* [Task prompt]: Your task is to transcribe, word for word, the line containing "[234,674,323,687] (needs review)" and all lines that follow it to the end of the entries. Leave out the pictures.
BEGIN
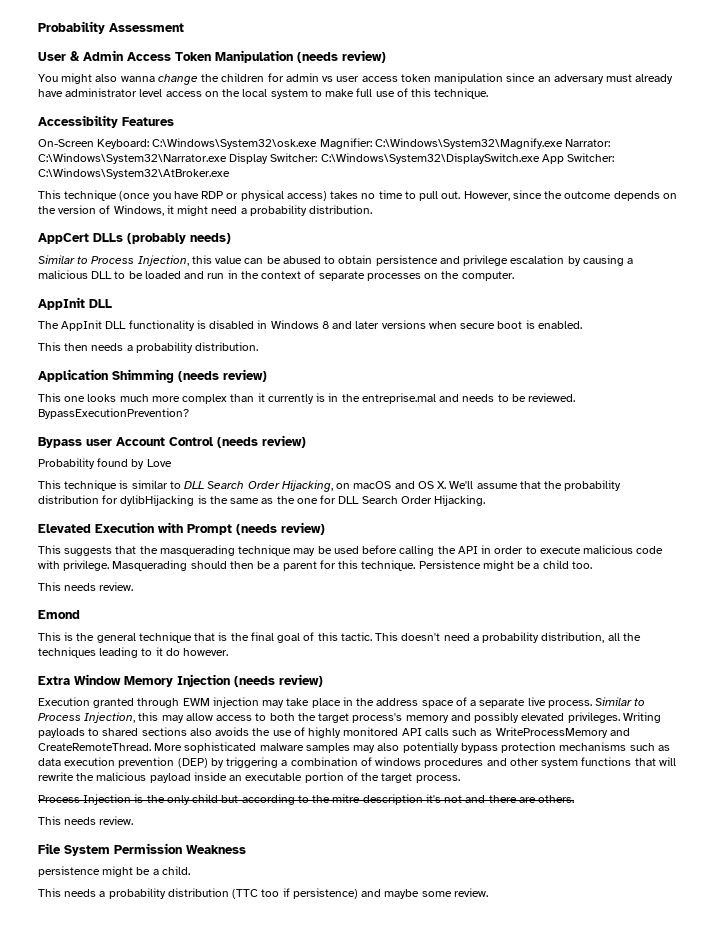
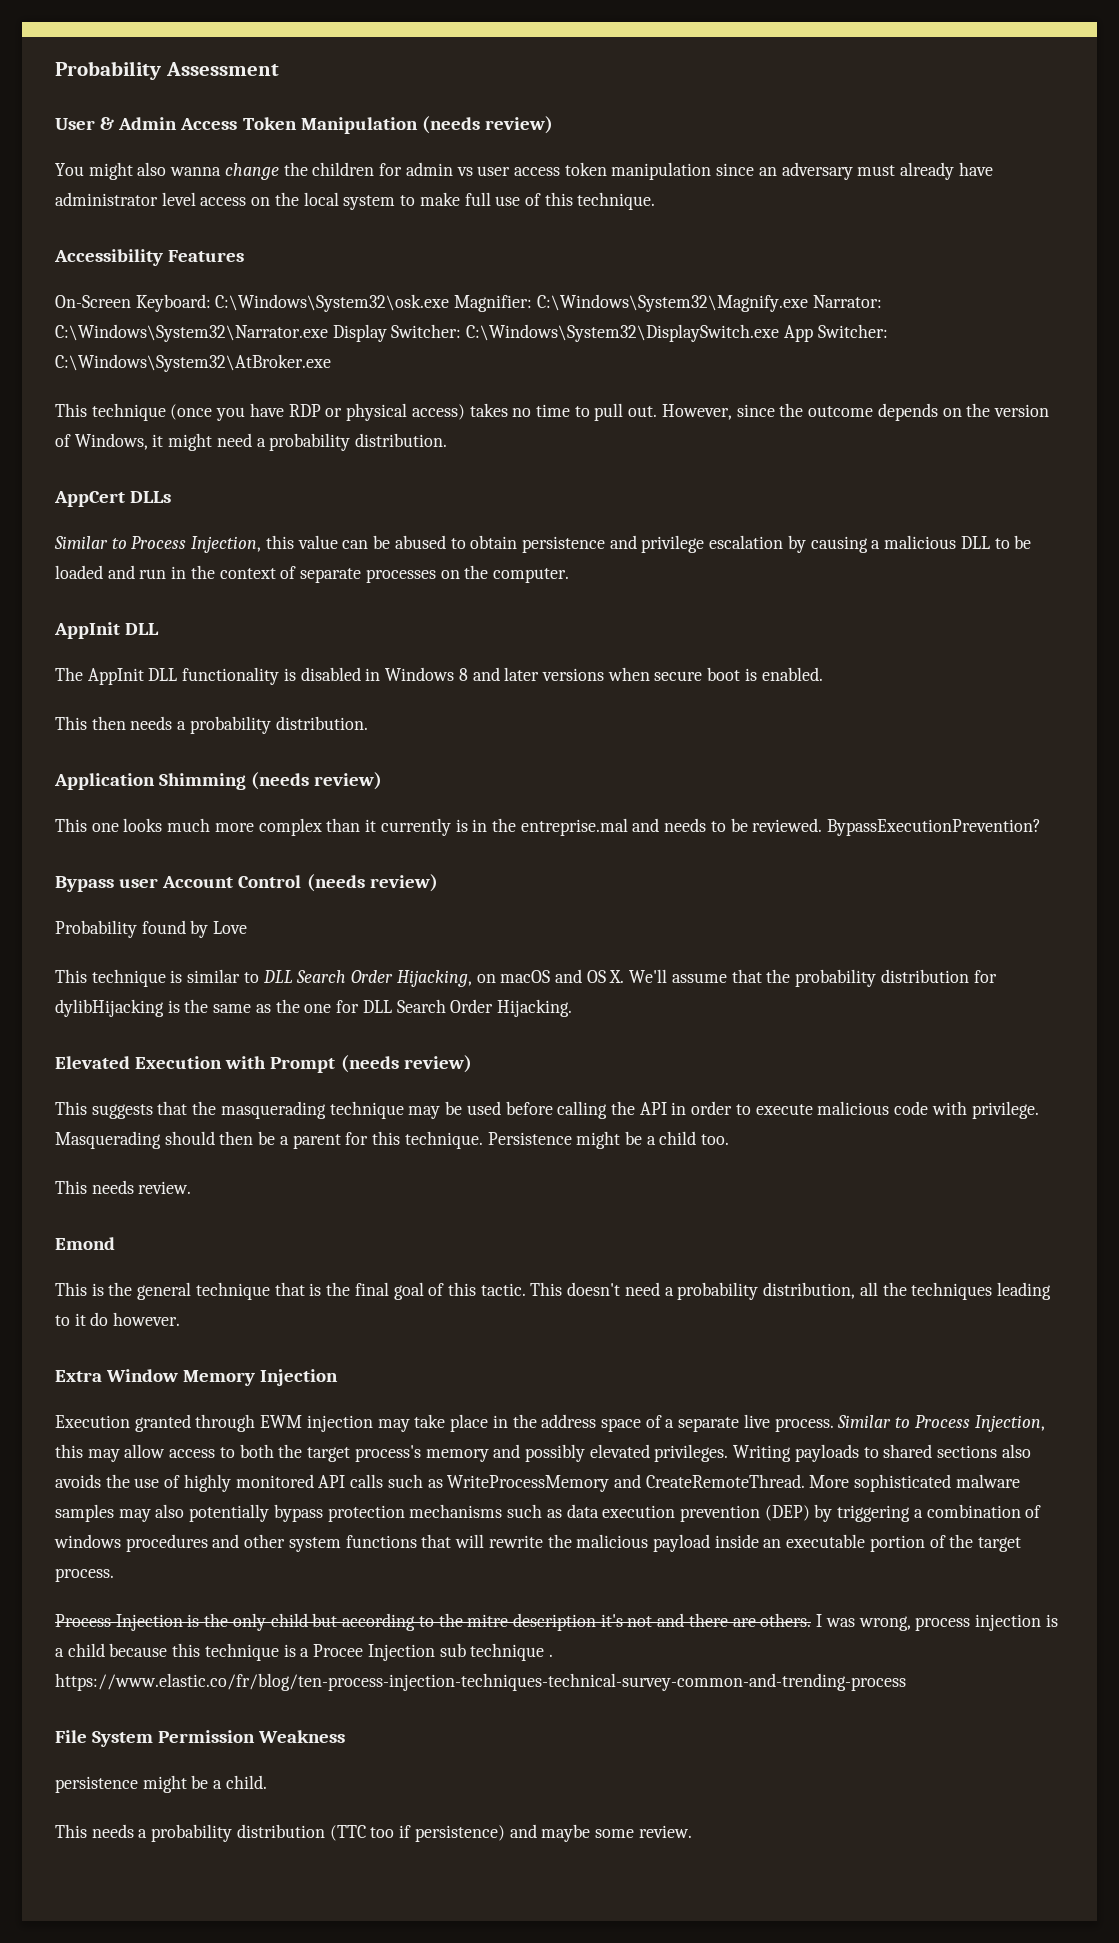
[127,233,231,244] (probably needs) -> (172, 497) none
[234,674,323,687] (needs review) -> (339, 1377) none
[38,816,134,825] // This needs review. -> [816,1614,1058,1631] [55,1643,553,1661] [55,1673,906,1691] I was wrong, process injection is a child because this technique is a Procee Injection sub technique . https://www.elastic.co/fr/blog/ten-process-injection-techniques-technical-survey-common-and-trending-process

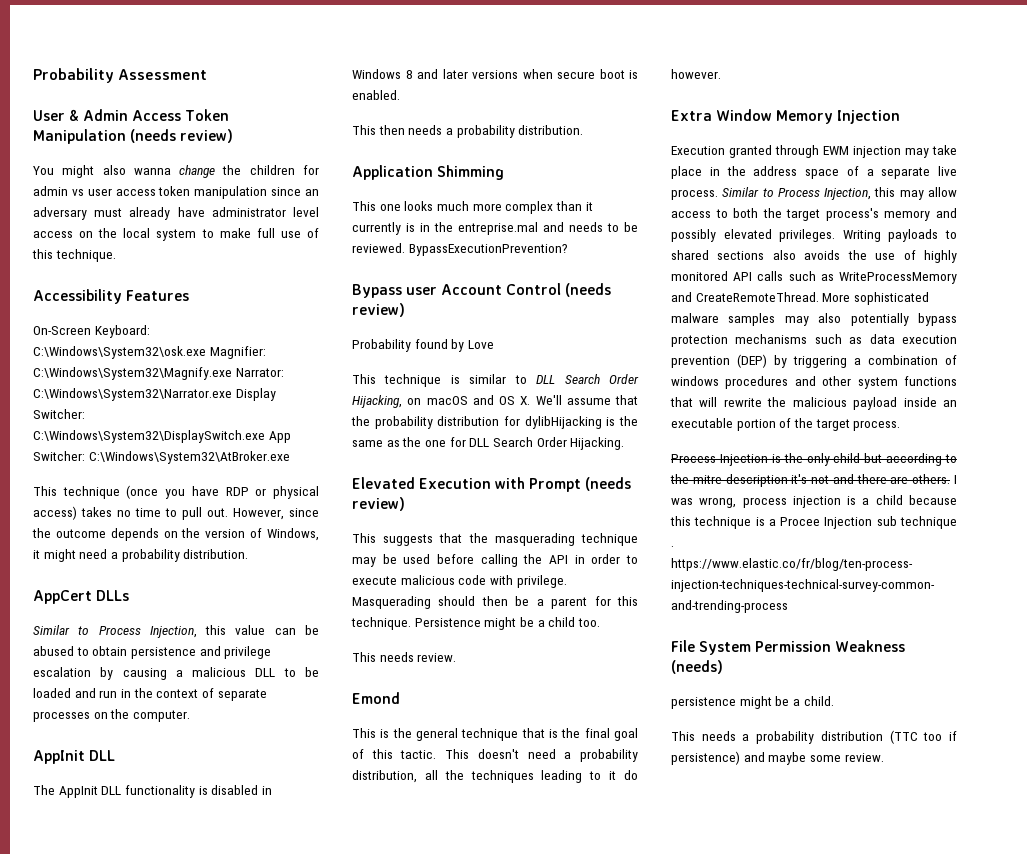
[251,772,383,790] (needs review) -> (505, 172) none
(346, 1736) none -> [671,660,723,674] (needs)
END
* [Solution for this exercise]:
[234,674,323,687] (needs review) -> (339, 1377) none
[38,816,134,825] // This needs review. -> [816,1614,1058,1631] [55,1643,553,1661] [55,1673,906,1691] I was wrong, process injection is a child because this technique is a Procee Injection sub technique . https://www.elastic.co/fr/blog/ten-process-injection-techniques-technical-survey-common-and-trending-process

[251,772,383,790] (needs review) -> (505, 172) none
(346, 1736) none -> [671,660,723,674] (needs)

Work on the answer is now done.